I do not think there is any way any objective observer could look at the Arkansas offense and not be pretty concerned, regardless of how good your defense may be. Petrino is the ringmaster, Mallett will clearly play on Sunday one day soon -- and he could be a very high draft pick -- and the tailback rotation is probably as deep as any in the country, plus the rotation is a nice mix of players with unique physical builds and skill sets.
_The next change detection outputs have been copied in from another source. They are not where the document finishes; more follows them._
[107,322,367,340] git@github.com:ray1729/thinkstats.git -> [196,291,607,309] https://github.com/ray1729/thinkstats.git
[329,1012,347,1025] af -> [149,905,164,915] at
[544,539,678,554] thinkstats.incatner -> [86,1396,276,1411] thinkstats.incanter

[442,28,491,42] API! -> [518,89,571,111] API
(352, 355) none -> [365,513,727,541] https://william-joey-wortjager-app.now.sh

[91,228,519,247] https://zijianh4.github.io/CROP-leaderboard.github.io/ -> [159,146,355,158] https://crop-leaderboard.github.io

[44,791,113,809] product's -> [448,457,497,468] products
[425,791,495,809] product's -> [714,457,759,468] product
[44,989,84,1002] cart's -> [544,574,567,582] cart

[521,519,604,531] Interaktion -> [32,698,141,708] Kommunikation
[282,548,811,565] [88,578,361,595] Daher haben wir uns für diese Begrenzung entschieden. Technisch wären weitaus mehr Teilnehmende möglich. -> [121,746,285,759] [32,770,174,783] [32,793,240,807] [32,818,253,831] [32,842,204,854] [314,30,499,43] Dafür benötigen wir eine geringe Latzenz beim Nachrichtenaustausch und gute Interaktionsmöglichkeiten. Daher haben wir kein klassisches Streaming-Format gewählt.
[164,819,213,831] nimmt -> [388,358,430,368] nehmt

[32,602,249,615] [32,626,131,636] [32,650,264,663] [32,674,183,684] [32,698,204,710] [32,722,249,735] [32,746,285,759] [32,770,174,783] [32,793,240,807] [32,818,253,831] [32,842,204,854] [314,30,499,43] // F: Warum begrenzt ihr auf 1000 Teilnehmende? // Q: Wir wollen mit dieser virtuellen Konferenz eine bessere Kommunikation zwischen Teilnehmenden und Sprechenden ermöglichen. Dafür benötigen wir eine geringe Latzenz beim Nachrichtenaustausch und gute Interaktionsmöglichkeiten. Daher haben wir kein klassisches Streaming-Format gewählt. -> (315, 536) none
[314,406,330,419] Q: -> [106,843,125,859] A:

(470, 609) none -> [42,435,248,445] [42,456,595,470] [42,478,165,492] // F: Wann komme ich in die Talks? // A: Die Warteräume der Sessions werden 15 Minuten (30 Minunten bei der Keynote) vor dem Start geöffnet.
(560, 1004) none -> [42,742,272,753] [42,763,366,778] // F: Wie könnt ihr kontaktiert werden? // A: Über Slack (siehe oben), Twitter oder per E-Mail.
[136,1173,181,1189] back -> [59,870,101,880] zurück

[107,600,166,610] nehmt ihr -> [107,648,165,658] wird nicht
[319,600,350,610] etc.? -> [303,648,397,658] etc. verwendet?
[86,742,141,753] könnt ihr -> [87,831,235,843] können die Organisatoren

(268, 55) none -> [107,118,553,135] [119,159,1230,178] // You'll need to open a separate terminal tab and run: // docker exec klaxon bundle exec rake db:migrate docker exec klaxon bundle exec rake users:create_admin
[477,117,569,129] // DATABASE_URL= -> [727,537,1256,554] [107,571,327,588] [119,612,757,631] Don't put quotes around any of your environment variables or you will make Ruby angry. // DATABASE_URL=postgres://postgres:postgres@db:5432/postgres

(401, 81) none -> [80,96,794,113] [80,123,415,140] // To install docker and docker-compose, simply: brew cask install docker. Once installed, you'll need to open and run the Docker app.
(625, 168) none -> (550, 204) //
The wide receiver rotation might not have any bona fide superstars like a Julio Jones, but there are a lot of solid receivers who can get the job done, and that's to say nothing of Lucas Miller's possible return. And, as the cherry on top, D.J. Williams is the best tight end in the conference. Some concerns with the offensive line do make you feel better about your chances, but again I don't think there is any you cannot be objectively concerned.
As for how Alabama will deal with this offense, I think we'll largely do what we normally do under Nick Saban. We'll use Cody and company to shut down the interior running game at the point of attack, and then give a lot of complex blitz and cover packages to try to limit the effectiveness of the passing game. I think you guys will see a lot of the 3-3-5 from the Tide -- meaning Marquis Johnson will be on the field on almost every snap and Cory Reamer's role will be reduced. We've used that quite a bit against FIU and North Texas trying to shut down their spread passing game, and I see no reason to expect that we will not do that against the Hogs.
On a scale of 1 to 10, how excited are Greg McElroy, Julio Jones and Mark Ingram about going up against the Arkansas defense?
I would probably say seven. The Arkansas defense clearly has a lot of problems and is not a very good unit right now, but it's still an SEC defense that can possibly give you problems. There are still some quality players back there, and again you can never take a conference opponent like Arkansas lightly. There is certainly plenty of reasons for those guys to feel good going up against the Hogs, but even so you are still going to have to go out and consistently execute your game plan over the course of 60 to 70 plays against an SEC defense, and with that in mind you cannot get too confident, especially when you know that you might need to score a lot of points to get the win.
Traditionally, the Alabama-Arkansas game is a barometer for the rest of the season for both teams. What's your prediction for the outcome, and what will that say for the rest of the Tide's season?
Top to bottom, I think Alabama is clearly the better football team here, and as a result the Tide should get the win. However, I do think this year's game will be much closer than last year's, and if Alabama continues to make some of the boneheaded mistakes that have plagued them early in the 2009 campaign -- breakdowns in kick coverage, penalties, missed kicks, inefficiencies in the red zone, etc. -- I could see this becoming a very close game that goes down to the wire. And, of course, in that scenario, anything can happen and the Hogs could win. I think Alabama is clearly the better team, but if we beat ourselves to a certain degree the Hogs could get the victory in a close game.
At any rate, in the past several years the Alabama v. Arkansas game has been a good barometer for most years, but I'm not really sure that means anything moving forward, and frankly I really don't think that it does for this year's contest. Alabama should win this game, and go on to win a lot of games for that matter, but with that in mind the Tide ought to have a very successful year regardless of what happens Saturday. Likewise for the Hogs, losing to Alabama is far from a death knell, and Arkansas could very well still exceed pre-season expectations even with a loss to the Tide on their resume. All in all, it may be a bit of a interesting talking point, but I really don't think it's particularly relevant to this game.